Adilla Arantika Leads by Example at Principal Financial Group®

May 11, 2021 1:45 PM ET
Photo of Adilla Arantika

In just three short years at Principal®, Adilla Arantika quickly distinguished herself as a leader not just in Southeast Asian and Indian markets, but organization wide. But her quick advancement from business development manager in 2018 to business innovation manager today hasn’t just been about hard work and deft analytical skills. She’s respected for being caring as much as she is for being direct and analytical, leading one mentor and supervisor to observe, “Many leaders are hard-charging and ambitious, but it’s rare to find a nurturing leader.”

Adilla’s determination and aspirations didn’t develop overnight. They’re the result of the challenges she faced during her growing-up years in Indonesia, and those lessons guide her every day, at work and at home. “Every night before I go to sleep,” Adilla says, “I like to think that my work at Principal that day will help families across Asia afford better access to education and secure a brighter future.”

A widening world view

Adilla was born in Palembang, a small city in Indonesia, in a family of limited means. Her hard-working parents, both from small towns, later moved the family to Sumatra and became entrepreneurs, operating retail kiosks and selling plastic bags to ensure their three kids could study and forge a path to a better life.

The humble upbringing narrowed her world view—at first.

Her aunts and uncles were small-business owners trying to make ends meet. Only one family member had gone to college. The top job Adilla could dream of was manager at a retail bank. “Our dreams were limited to what we knew,” she says.

Adilla’s father stressed the importance of integrity, even when the kids were small. He kept a drawer full of cash unlocked at all times. The kids took their daily allowance from it, unsupervised, and helped their father count money.  

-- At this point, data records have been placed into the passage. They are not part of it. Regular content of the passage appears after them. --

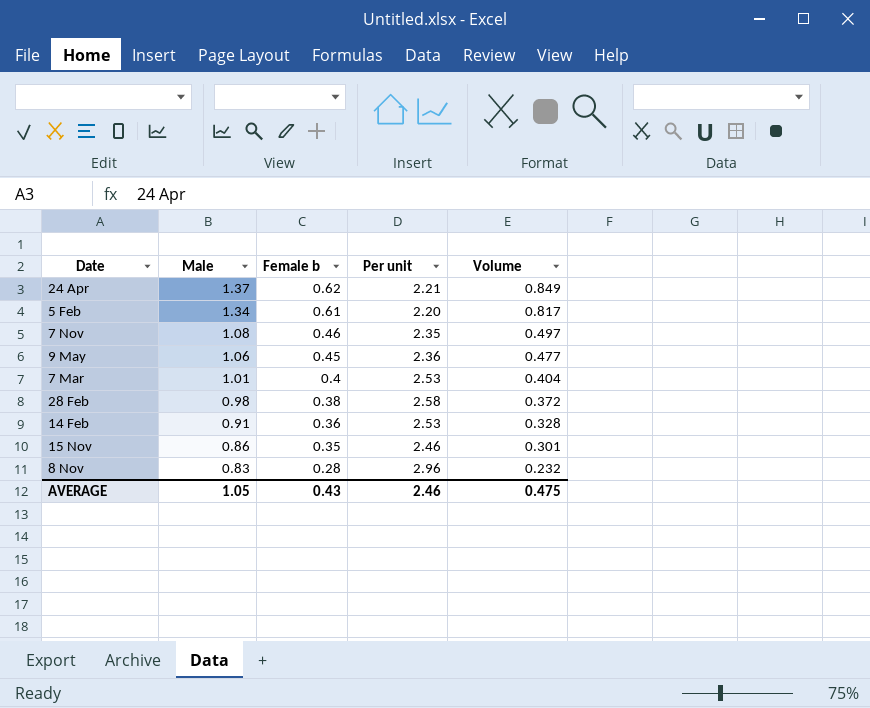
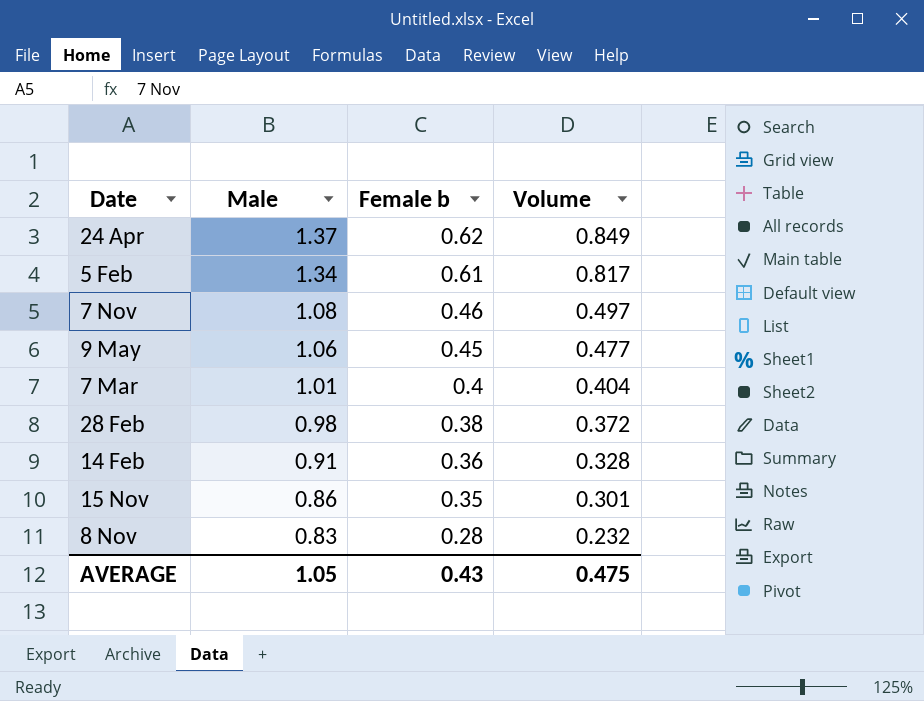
column Per unit | formula: [Male] / [Female b] -> none

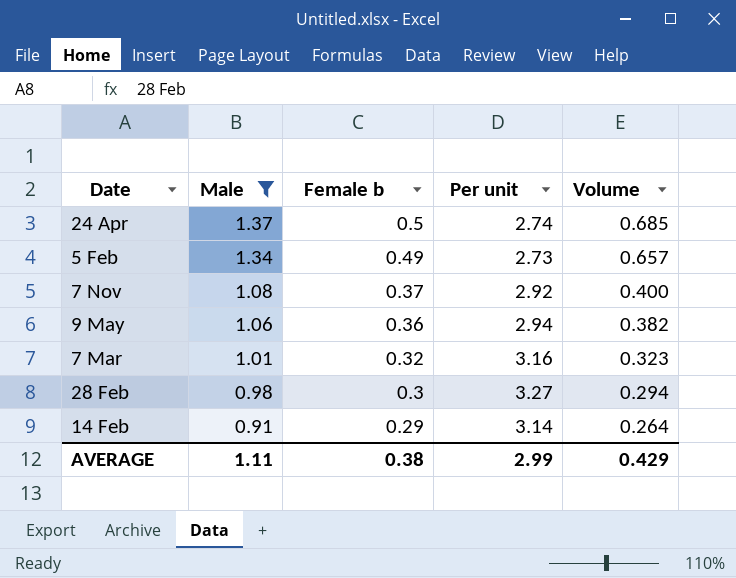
filter: none -> Male >= 0.91
column Per unit | formula: none -> [Male] / [Female b]
24 Apr | Female b: 0.62 -> 0.5
24 Apr | Volume: 0.849 -> 0.685
5 Feb | Female b: 0.61 -> 0.49
5 Feb | Volume: 0.817 -> 0.657
7 Nov | Female b: 0.46 -> 0.37
7 Nov | Volume: 0.497 -> 0.400
9 May | Female b: 0.45 -> 0.36
9 May | Volume: 0.477 -> 0.382
7 Mar | Female b: 0.4 -> 0.32
7 Mar | Volume: 0.404 -> 0.323
28 Feb | Female b: 0.38 -> 0.3
28 Feb | Volume: 0.372 -> 0.294
14 Feb | Female b: 0.36 -> 0.29
14 Feb | Volume: 0.328 -> 0.264
AVERAGE | Male: 1.05 -> 1.11
AVERAGE | Female b: 0.43 -> 0.38
AVERAGE | Volume: 0.475 -> 0.429

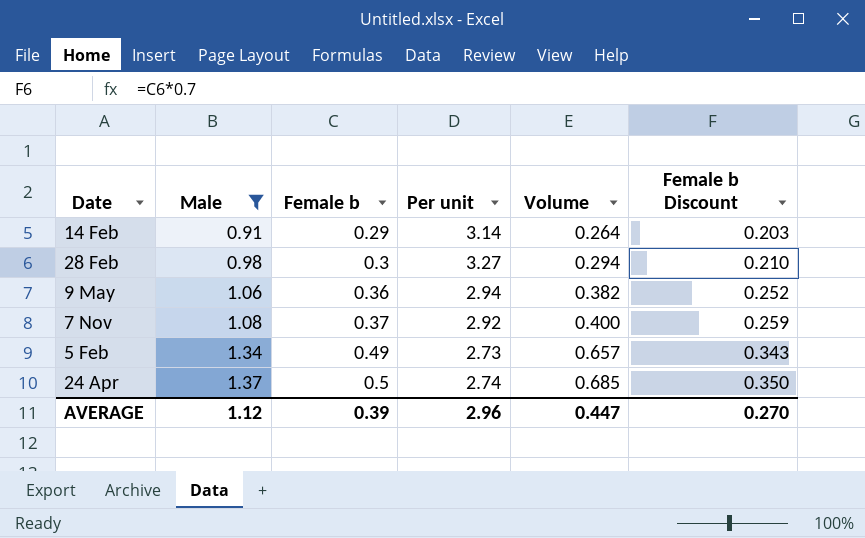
row order: Male descending -> Male ascending
column Female b Discount | formula: none -> [Female b] * 0.7
row 7 Mar: 1.01 | 0.32 | 3.16 | 0.323 -> none
AVERAGE | Male: 1.11 -> 1.12
AVERAGE | Female b: 0.38 -> 0.39
AVERAGE | Per unit: 2.99 -> 2.96
AVERAGE | Volume: 0.429 -> 0.447

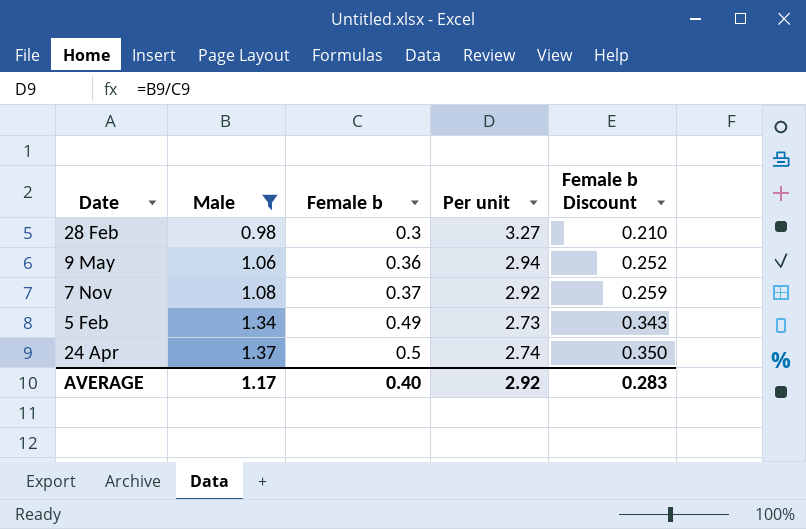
column Volume | formula: [Male] * [Female b] -> none
row 14 Feb: 0.91 | 0.29 | 3.14 | 0.264 | 0.203 -> none
AVERAGE | Male: 1.12 -> 1.17
AVERAGE | Female b: 0.39 -> 0.40
AVERAGE | Per unit: 2.96 -> 2.92
AVERAGE | Female b Discount: 0.270 -> 0.283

“That taught us to always be honest, even and especially when nobody is watching,” Adilla says.  

Loss, and the support of a second family

When Adilla was 9, her father became ill with kidney disease; he died after a year of dialysis. His kiosk business in disarray, Adilla’s mother turned to a string of jobs to support three young children alone. Money was tight, and when Adilla was 13, her family suffered another shock: Her younger sister was disagnosed with cancer. Treatment would eventually require an amputation.

All of that meant that Adilla’s dreams weren’t just about her own future, but about how she could cement her family’s well-being. After a battery of entry exams, she entered an accelerated junior-high program, enabling early entry to high school.

There, she won prestigious academic trophies and earned good grades, though the family still struggled financially. Her mother forced her to march into the headmaster’s office and demand a scholarship, using her school awards as leverage. The headmaster obliged, and Adilla earned a full ride, graduating at 16.

Suddenly, her grades and hard work meant that college was in reach. She beat out 9,000 other applicants to became one of two Indonesian students for a scholarship to the University of Malaya, into a program sponsored by a joint-venture partner of Principal®, CIMB Group in SE Asia. This scholarship came with a three-year work placement after graduation.

That scholarship meant that Adilla would, as a teen and alone, move thousands of miles away from home to Kuala Lumpur, Malaysia.

“I cried many times those first few months,” Adilla says. “But my mother told me home is not that far away, and it's always going be there.”  

Life eventually became easier, and Adilla stayed mindful of being a role model for her younger sister and brother. And her dorm strangers eventually became more than roommates. “[They] … treated me like a little sister and really became my second family,” she says.

That second family would serve as a source of strength when Adilla discovered her sister, now 10, faced a return of her cancer. When her mother called to tell her that her sister had died, those roommates pooled their money for Adilla to fly home for the funeral. 

A fearless path

Her family continues to inspire her, and she paid it forward by paying for her brother’s college education.

“My story is less about me being fearless and more about my mother and sister,” she says. “I’m always looking up to them. A lot of the biggest decisions in life come with a decent amount of fear. But keeping in mind that there’s something better on the other side, once I make that jump, gives me courage to just do it.”

Her daily life is centered not just on work, her husband, in-laws, and a menagerie of six dogs, but also on empowering others. She launched Sinau Purwokerto, a free workshop teaching English to underprivileged children in her mother’s small Indonesian village in Banyumas.  

“As a young woman in a male-dominated world, I missed many opportunities by not raising my hand to speak—because I thought I wasn’t good enough,” Adilla says. “That comes from self-doubt. These days, I dare myself to just roll the dice. If I have to face rejection, it shouldn’t come from me.”

Her work with young people also reminds her of the path she was lucky enough not to take. “In relation to where I am now, the distance between those two points is huge. That’s amazing to me. Really, bravery is just people being pushed into situations where they have to do something. Acting despite fear, not in absence of it, is being fearless.”